La victoire annoncée d'Ennahdha, pour commencer, est une victoire relative. Ce parti, comme l'a déclaré lui-même son chef, devra s'allier à d'autres forces politiques pour gouverner. Et donc composer avec leurs exigences. Le fantasme d'une confiscation du pays par l'obscurantisme n'est pas justifié. Il se nourrit largement de lui-même.
Parce que, disons-le au risque de heurter quelques uns, la peur d'Ennahdha correspond à une sorte d'automatisme psychique chez beaucoup de Tunisiens, qui tient lieu de positionnement politique.
Cette dernière remarque s'impose de plus en plus aux esprits depuis que le parti islamiste a engagé son aggiornamento démocratique sans que, de l'autre côté, ne se manifeste une évolution réelle dans le regard porté sur lui.
Tout ce qu'on observe, c'est une transformation de la peur en une hystérie nourrie de l'idée que tout ce qu'entreprend Ennahdha dans le sens de sa propre modernisation politique ne relèverait que d'une ruse diabolique... On nage dans le conte de fées où le monstre aurait pris l'habit du prince charmant pour commettre son forfait, et tout est désormais mis en place pour que le moindre geste soit interprété à partir de ce soupçon fondamental.
Le cas est celui d'une herméneutique piégée par un paradigme particulier et qui ne fonctionne plus que sur le mode d'une lecture répétitive et obsessionnelle.
La persistance de cette attitude paranoïaque est favorisée par deux facteurs : le premier renvoie à l'effondrement des idéologies qui constituaient auparavant le contre-poids à l'islamisme traditionnel. La gauche se survit, s'accroche à son passé en rêvant, mais sans y croire, à un retour de ses anciennes heure de gloire.

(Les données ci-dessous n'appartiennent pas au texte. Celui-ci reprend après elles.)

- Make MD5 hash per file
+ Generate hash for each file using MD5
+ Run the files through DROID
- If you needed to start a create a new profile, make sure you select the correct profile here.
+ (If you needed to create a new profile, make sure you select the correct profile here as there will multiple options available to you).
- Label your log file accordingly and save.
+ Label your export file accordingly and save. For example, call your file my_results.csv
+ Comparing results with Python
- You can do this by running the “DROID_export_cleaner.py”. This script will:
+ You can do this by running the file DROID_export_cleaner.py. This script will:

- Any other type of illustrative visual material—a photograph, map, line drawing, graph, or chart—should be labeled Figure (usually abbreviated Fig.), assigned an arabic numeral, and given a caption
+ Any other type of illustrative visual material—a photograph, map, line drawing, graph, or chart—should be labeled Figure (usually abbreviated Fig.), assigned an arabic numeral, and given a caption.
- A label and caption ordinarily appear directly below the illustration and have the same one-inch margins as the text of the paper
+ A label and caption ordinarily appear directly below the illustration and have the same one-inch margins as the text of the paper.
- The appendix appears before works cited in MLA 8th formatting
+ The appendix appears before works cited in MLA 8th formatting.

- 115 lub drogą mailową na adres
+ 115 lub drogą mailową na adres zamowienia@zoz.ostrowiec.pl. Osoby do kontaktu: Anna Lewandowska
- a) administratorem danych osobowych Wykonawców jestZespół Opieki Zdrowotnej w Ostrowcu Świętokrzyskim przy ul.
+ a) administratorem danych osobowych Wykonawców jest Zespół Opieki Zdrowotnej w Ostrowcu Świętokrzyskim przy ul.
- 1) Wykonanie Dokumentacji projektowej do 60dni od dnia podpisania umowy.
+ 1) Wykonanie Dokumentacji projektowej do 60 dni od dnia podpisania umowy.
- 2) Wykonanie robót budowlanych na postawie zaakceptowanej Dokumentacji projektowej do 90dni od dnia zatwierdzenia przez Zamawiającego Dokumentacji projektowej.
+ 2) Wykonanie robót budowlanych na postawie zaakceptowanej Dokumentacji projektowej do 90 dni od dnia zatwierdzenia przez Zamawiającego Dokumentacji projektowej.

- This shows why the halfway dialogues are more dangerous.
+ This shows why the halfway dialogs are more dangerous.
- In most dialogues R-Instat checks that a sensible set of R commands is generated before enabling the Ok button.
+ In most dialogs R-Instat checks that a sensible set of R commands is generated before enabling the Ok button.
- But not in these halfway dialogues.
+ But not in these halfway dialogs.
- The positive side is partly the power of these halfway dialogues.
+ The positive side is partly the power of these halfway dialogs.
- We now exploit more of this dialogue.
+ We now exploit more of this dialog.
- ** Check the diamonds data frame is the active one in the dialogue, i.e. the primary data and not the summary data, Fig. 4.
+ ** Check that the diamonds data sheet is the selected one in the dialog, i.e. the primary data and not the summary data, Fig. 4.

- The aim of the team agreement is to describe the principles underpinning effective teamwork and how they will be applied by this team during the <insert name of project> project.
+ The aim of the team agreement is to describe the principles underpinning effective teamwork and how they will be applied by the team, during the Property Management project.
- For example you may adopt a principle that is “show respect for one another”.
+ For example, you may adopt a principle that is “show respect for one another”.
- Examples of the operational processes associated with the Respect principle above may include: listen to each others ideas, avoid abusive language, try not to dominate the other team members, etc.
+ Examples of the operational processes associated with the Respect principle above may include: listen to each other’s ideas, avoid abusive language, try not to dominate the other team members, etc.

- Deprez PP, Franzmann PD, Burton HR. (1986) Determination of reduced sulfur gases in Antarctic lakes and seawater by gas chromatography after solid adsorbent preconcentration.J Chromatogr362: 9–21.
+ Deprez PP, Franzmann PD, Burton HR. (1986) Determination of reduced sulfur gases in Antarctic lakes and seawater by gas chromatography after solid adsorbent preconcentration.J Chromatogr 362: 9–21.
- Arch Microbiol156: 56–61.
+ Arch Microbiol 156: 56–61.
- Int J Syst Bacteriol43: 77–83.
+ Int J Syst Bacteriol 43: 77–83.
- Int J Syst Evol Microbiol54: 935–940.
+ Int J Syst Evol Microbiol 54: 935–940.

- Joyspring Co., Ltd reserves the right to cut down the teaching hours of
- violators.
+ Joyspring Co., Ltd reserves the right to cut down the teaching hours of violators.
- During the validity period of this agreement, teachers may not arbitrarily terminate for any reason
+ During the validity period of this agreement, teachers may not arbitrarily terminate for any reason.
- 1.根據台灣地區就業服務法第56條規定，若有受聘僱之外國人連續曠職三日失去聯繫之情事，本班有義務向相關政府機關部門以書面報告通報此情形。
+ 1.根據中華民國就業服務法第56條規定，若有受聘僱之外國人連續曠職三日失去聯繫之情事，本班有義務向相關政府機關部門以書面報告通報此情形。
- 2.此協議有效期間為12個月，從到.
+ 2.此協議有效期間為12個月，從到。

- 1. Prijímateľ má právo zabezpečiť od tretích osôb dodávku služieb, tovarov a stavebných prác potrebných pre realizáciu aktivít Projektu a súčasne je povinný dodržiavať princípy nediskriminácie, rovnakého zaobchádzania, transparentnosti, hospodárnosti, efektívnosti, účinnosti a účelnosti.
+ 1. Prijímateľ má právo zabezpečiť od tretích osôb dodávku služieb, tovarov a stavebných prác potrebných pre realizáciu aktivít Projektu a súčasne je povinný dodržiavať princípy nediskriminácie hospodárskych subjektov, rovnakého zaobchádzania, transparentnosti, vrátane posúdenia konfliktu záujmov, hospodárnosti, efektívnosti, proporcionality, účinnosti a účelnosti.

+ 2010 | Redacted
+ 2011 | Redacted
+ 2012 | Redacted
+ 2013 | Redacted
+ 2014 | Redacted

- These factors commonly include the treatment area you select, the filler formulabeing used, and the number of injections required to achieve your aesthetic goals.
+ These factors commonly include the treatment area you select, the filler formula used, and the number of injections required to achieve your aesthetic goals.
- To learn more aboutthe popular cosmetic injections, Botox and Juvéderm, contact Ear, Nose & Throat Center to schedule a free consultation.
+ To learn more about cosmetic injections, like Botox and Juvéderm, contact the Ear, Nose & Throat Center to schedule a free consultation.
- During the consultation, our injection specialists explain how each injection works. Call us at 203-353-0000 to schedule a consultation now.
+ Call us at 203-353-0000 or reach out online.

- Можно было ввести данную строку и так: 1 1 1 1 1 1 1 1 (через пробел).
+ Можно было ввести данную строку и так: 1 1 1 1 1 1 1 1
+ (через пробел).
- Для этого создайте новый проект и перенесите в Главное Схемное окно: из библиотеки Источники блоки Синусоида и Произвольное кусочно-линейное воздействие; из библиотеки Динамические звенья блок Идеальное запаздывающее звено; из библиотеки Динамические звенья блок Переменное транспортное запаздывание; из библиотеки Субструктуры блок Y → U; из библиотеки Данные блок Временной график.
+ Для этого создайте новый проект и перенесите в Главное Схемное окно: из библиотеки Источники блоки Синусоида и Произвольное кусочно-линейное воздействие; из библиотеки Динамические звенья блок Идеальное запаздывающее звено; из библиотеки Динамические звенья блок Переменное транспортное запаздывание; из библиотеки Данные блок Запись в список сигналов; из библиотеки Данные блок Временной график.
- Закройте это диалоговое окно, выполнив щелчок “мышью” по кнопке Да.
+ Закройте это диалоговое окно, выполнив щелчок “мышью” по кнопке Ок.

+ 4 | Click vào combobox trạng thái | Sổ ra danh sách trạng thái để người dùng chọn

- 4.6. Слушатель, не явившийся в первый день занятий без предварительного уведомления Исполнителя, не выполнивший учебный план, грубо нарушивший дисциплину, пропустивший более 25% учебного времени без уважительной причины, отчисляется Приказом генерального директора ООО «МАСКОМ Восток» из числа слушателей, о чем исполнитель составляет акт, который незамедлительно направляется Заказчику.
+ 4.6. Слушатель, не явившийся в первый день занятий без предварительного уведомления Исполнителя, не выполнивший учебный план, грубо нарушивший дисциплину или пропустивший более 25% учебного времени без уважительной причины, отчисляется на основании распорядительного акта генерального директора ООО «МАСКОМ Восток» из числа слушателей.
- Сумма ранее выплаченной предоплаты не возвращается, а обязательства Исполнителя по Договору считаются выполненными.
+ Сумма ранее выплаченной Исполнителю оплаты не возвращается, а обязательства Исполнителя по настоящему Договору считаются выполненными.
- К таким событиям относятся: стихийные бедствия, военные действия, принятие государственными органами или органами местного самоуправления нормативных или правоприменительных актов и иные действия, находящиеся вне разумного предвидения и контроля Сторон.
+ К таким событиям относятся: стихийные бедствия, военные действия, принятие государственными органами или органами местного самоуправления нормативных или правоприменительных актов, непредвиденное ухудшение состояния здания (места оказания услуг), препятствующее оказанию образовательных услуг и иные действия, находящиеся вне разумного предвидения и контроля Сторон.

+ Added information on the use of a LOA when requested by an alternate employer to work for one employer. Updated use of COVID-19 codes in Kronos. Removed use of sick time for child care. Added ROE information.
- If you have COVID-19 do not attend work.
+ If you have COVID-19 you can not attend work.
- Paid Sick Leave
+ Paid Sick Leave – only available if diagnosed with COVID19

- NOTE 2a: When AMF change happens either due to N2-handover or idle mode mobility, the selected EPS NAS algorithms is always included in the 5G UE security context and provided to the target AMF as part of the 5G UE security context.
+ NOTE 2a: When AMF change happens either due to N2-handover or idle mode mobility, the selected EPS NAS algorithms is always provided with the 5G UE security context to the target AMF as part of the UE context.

Quant au libéralisme, il a lui-même perdu beaucoup de sa superbe, depuis que face à ses conquêtes s'étalent dans toute leur ampleur ses méfaits en termes d'atteintes à l'homme et à la nature et en termes de production de modèles de société où la richesse rime avec corruption des mœurs.
Le second facteur, c'est celui de l'incapacité de nos intellectuels à donner un sens positif au changement que s'impose l'islamisme tunisien. Il y a une crispation théorique autour de l'idée que l'islam politique ne peut pas accomplir sa mue.
Cette situation est rendue visible à travers le fait par exemple qu'entre un Hamadi Redissi et un Abou Yaarib al-Marzouki il n'y a ni dialogue ni désir de dialogue. Cette position de refus, qui exprime à mon avis une rigidité et une forme de paralysie, rend impossible une autre attitude qu'on pourrait appeler celle de "l'accompagnement critique"...
C'est pourtant cette attitude-là qui pourrait jouer le rôle d'alternative salutaire à la paranoïa, et qui pourrait d'abord rendre possible le fait que de plus en plus de nos concitoyens se dégagent de l'indigence intellectuelle que représente la phobie anti-Nahdha.
Si une nouvelle génération d'intellectuels devait naître en ce pays, fière et en pleine possession de son pouvoir de discernement, loin des schémas prêt-à-l'emploi produits dans les universités occidentales, ce serait obligatoirement celle qui relèverait le défi de ce dialogue, que la génération actuelle évite de toutes ses forces.
Résumons-nous : entre le vide créé par la disparition des grandes conceptions de la société inspirées par les idéologies d'une part et, d'autre part, l'échec de l'élite intellectuelle à produire de nouveaux paradigmes pour déchiffrer notre histoire dans ses développements les plus récents, et en particulier dans le rôle qu'y prend l'islamisme, le citoyen est comme livré à lui-même et à ses inquiétudes les plus indomptées.
Ce constat mérite tout autre chose que des jérémiades. Il appelle une réflexion en vue de remplir le vide idéologique par une proposition politique nouvelle, qui permette d'assurer un équilibre face à l'islamisme, et cela sans perpétuer la cécité sur ses capacités d'évolution mais en se donnant les moyens de surveiller sa bonne marche. Il se peut bien que cela engage une révolution intellectuelle : à la bonne heure. Elle n'a que trop tardé.